Would you quote every entry exactly, dropping only the pictures?

EXERCISE DATA Block Start

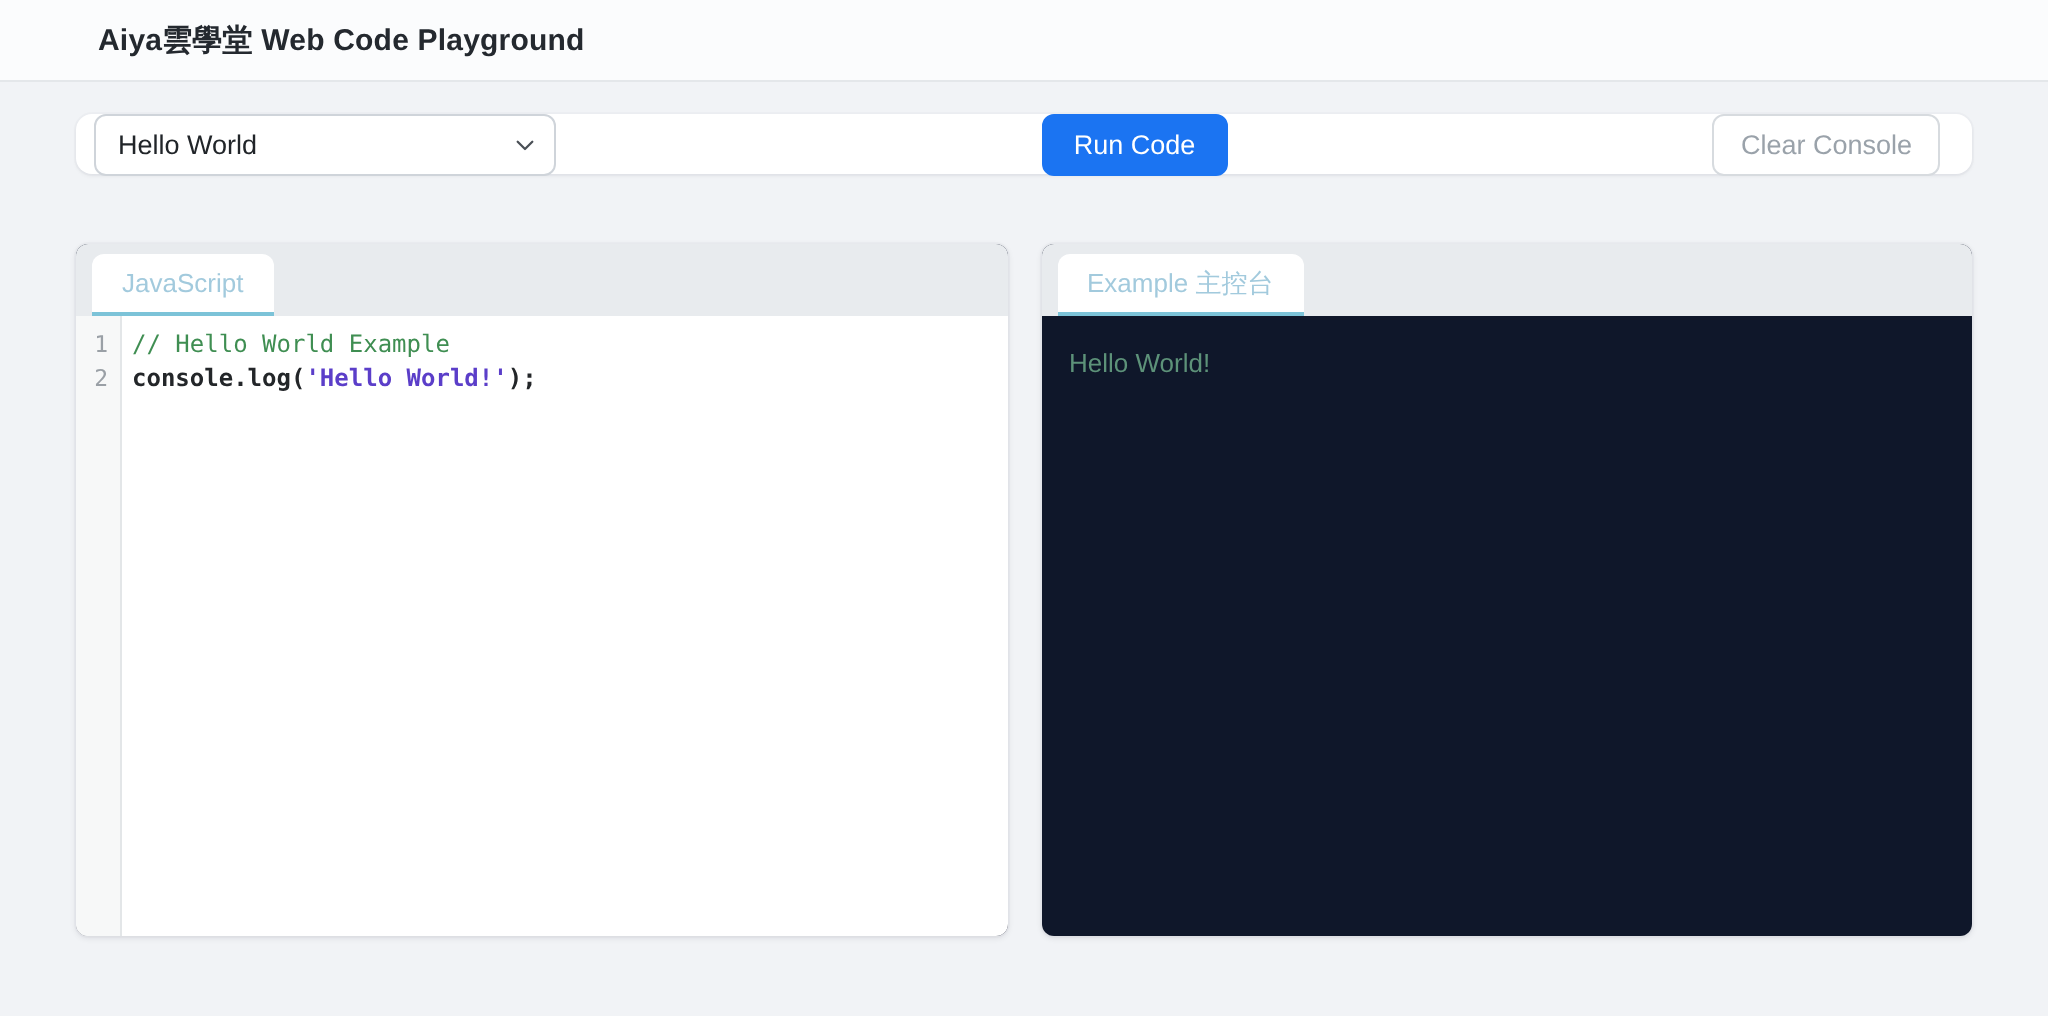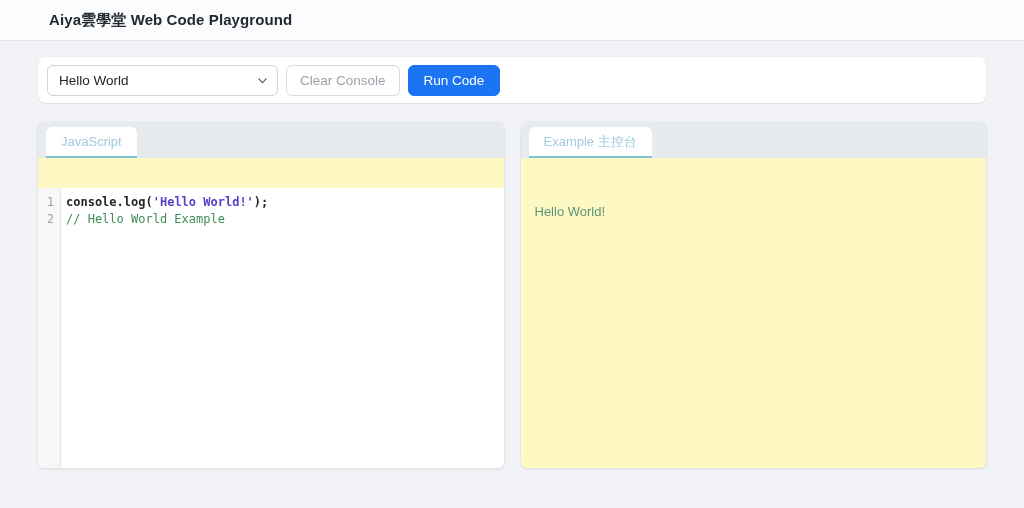--- a/index.html
+++ b/index.html
@@ -31,11 +31,12 @@
     background: #ffffff;
     border-radius: 8px;
     box-shadow: 0 1px 2px rgba(16,24,40,.06), 0 0 0 1px rgba(16,24,40,.02);
-    height: 46px;
+    height: 30px;
     display: flex;
     align-items: center;
     padding: 0 16px 0 9px;
-    margin-bottom: 19px;
+    margin-bottom: 35px;
+    justify-content: space-between;
   }
   .select-wrap { position: relative; width: 231px; height: 31px; }
   .example-select {

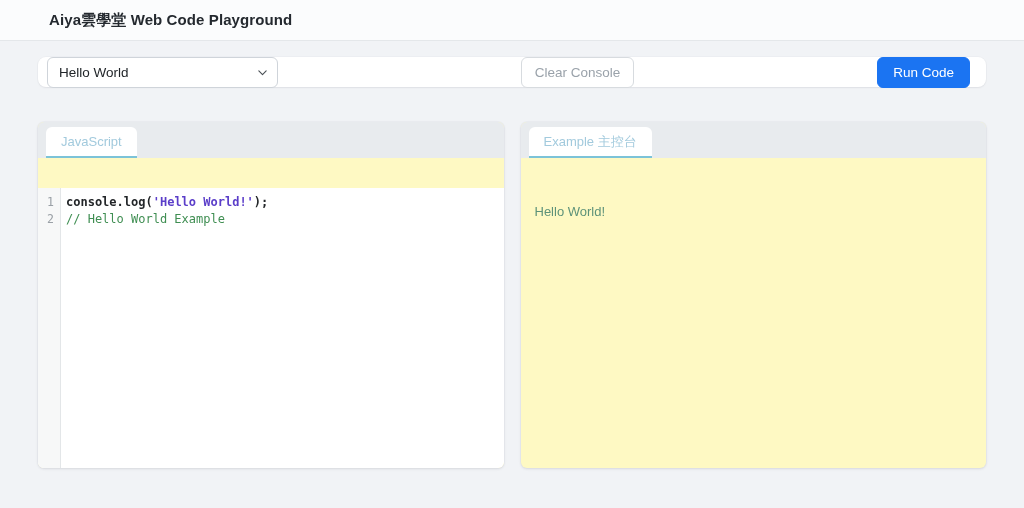--- a/index.html
+++ b/index.html
@@ -163,8 +163,8 @@
         <path d="M3.5 6 8 10.5 12.5 6" fill="none" stroke="#4a5056" stroke-width="1.4" stroke-linecap="round" stroke-linejoin="round"></path>
       </svg>
     </div>
+    <button class="btn btn-run">Run Code</button>
     <button class="btn btn-clear">Clear Console</button>
-    <button class="btn btn-run">Run Code</button>
   </div>
 
   <div class="panels">

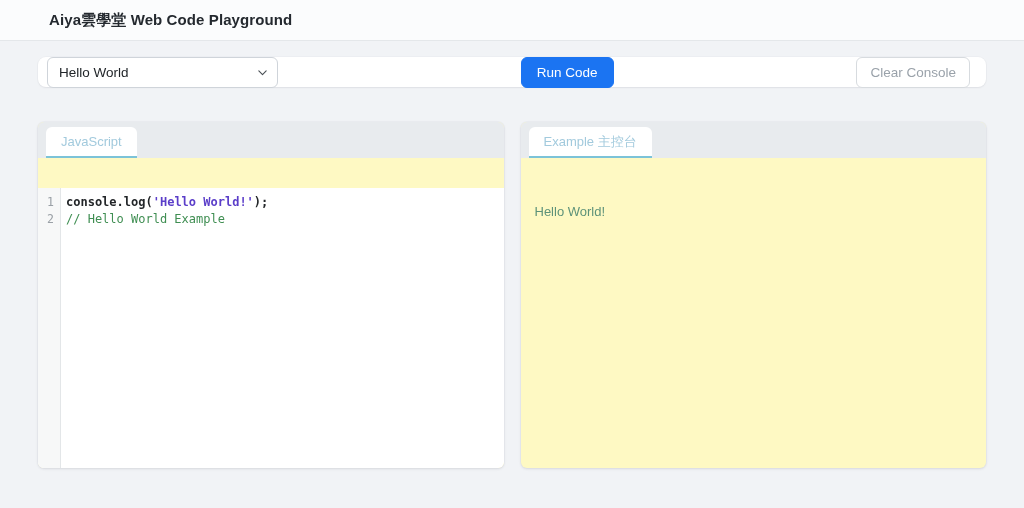--- a/index.html
+++ b/index.html
@@ -88,13 +88,12 @@
   .panel {
     flex: 1;
     height: 346px;
-    background: #fef9c3;
+    background: #0f172a;
     border-radius: 6px;
     box-shadow: 0 1px 3px rgba(16,24,40,.10), 0 0 0 1px rgba(16,24,40,.02);
     overflow: hidden;
     display: flex;
     flex-direction: column;
-    gap: 30px;
   }
   .tabbar {
     height: 36px;

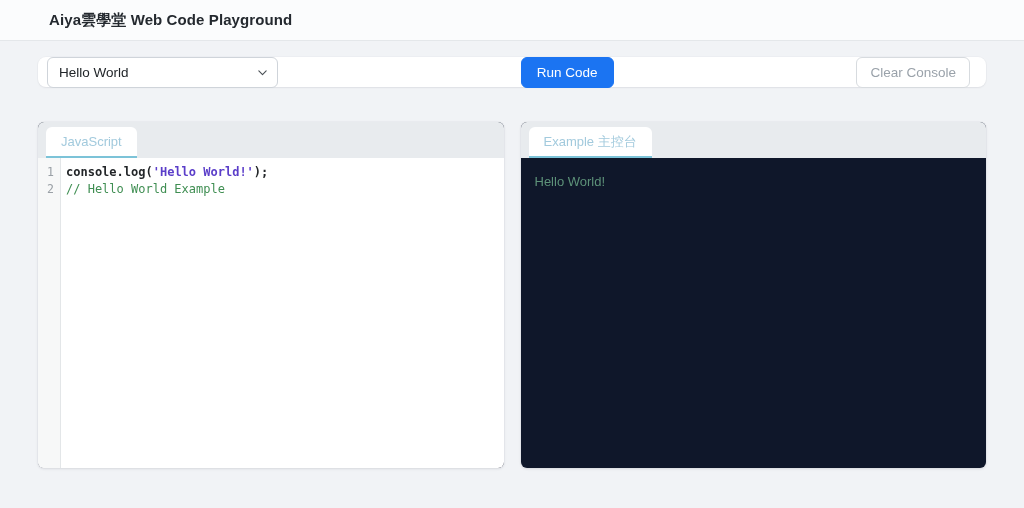--- a/index.html
+++ b/index.html
@@ -179,7 +179,7 @@
             <div>1</div>
             <div>2</div>
           </div>
-        <div class="code-lines"><div class="code-line"><span class="tok-plain">console.log(</span><span class="tok-string">'Hello World!'</span><span class="tok-plain">);</span></div><div class="code-line"><span class="tok-comment">// Hello World Example</span></div></div>
+        <div class="code-lines"><div class="code-line"><span class="tok-comment">// Hello World Example</span></div><div class="code-line"><span class="tok-plain">console.log(</span><span class="tok-string">'Hello World!'</span><span class="tok-plain">);</span></div></div>
       </div>
     </div>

EXERCISE DATA Block End

● ANSWER SPACE
--- a/index.html
+++ b/index.html
@@ -31,11 +31,12 @@
     background: #ffffff;
     border-radius: 8px;
     box-shadow: 0 1px 2px rgba(16,24,40,.06), 0 0 0 1px rgba(16,24,40,.02);
-    height: 46px;
+    height: 30px;
     display: flex;
     align-items: center;
     padding: 0 16px 0 9px;
-    margin-bottom: 19px;
+    margin-bottom: 35px;
+    justify-content: space-between;
   }
   .select-wrap { position: relative; width: 231px; height: 31px; }
   .example-select {

--- a/index.html
+++ b/index.html
@@ -163,8 +163,8 @@
         <path d="M3.5 6 8 10.5 12.5 6" fill="none" stroke="#4a5056" stroke-width="1.4" stroke-linecap="round" stroke-linejoin="round"></path>
       </svg>
     </div>
+    <button class="btn btn-run">Run Code</button>
     <button class="btn btn-clear">Clear Console</button>
-    <button class="btn btn-run">Run Code</button>
   </div>
 
   <div class="panels">

--- a/index.html
+++ b/index.html
@@ -88,13 +88,12 @@
   .panel {
     flex: 1;
     height: 346px;
-    background: #fef9c3;
+    background: #0f172a;
     border-radius: 6px;
     box-shadow: 0 1px 3px rgba(16,24,40,.10), 0 0 0 1px rgba(16,24,40,.02);
     overflow: hidden;
     display: flex;
     flex-direction: column;
-    gap: 30px;
   }
   .tabbar {
     height: 36px;

--- a/index.html
+++ b/index.html
@@ -179,7 +179,7 @@
             <div>1</div>
             <div>2</div>
           </div>
-        <div class="code-lines"><div class="code-line"><span class="tok-plain">console.log(</span><span class="tok-string">'Hello World!'</span><span class="tok-plain">);</span></div><div class="code-line"><span class="tok-comment">// Hello World Example</span></div></div>
+        <div class="code-lines"><div class="code-line"><span class="tok-comment">// Hello World Example</span></div><div class="code-line"><span class="tok-plain">console.log(</span><span class="tok-string">'Hello World!'</span><span class="tok-plain">);</span></div></div>
       </div>
     </div>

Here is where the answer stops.